Exercise materials:
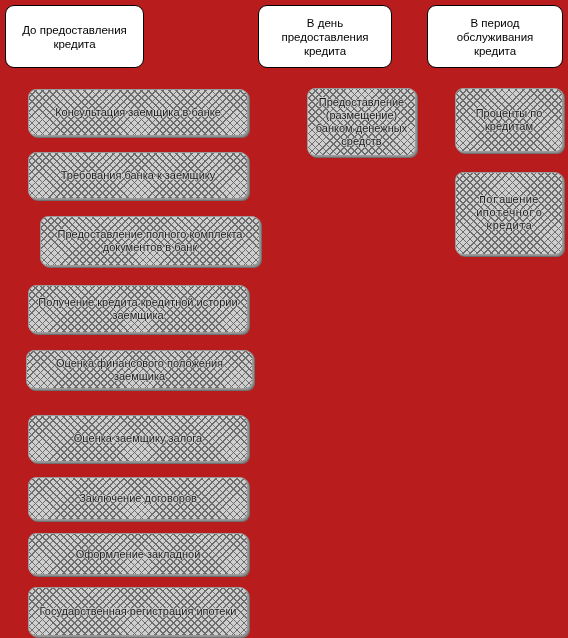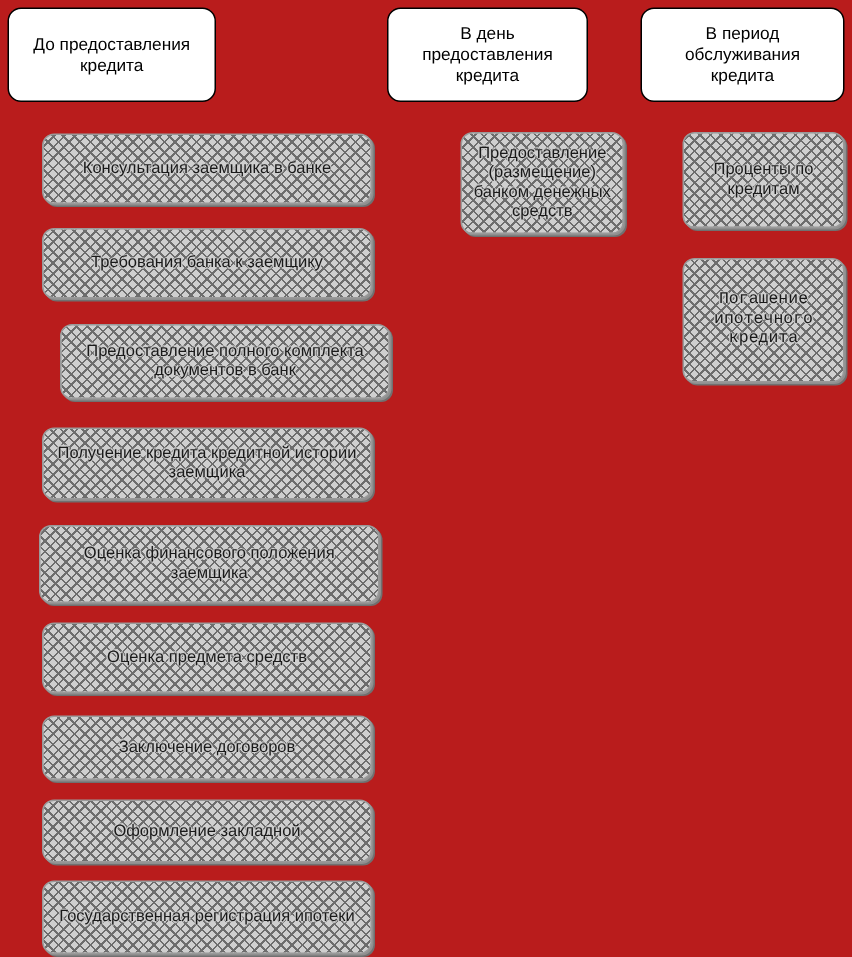--- a/index.html
+++ b/index.html
@@ -89,26 +89,26 @@
   </div>
 
   <div class="node" style="left:40px; top:216px; width:220px; height:50px;">
     <span class="lbl">Предоставление полного комплекта документов в банк</span>
   </div>
 
   <div class="node" style="left:28px; top:285px; width:220px; height:48px;">
     <span class="lbl">Получение кредита кредитной истории заемщика</span>
   </div>
 
-  <div class="node" style="left:26px; top:350px; width:227px; height:52px;">
+  <div class="node" style="left:26px; top:350px; width:227px; height:39px;">
     <span class="lbl">Оценка финансового положения заемщика</span>
   </div>
 
   <div class="node" style="left:28px; top:415px; width:220px; height:47px;">
-    <span class="lbl">Оценка предмета средств</span>
+    <span class="lbl">Оценка заемщику залога</span>
   </div>
 
   <div class="node" style="left:28px; top:477px; width:220px; height:43px;">
     <span class="lbl">Заключение договоров</span>
   </div>
 
   <div class="node" style="left:28px; top:533px; width:220px; height:42px;text-align:right;">
     <span class="lbl">Оформление закладной</span>
   </div>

Problem: If a line above holds the string "height", copy it out.

Final answer:
   <div class="node" style="left:40px; top:216px; width:220px; height:50px;">
   <div class="node" style="left:28px; top:285px; width:220px; height:48px;">
-  <div class="node" style="left:26px; top:350px; width:227px; height:52px;">
+  <div class="node" style="left:26px; top:350px; width:227px; height:39px;">
   <div class="node" style="left:28px; top:415px; width:220px; height:47px;">
   <div class="node" style="left:28px; top:477px; width:220px; height:43px;">
   <div class="node" style="left:28px; top:533px; width:220px; height:42px;text-align:right;">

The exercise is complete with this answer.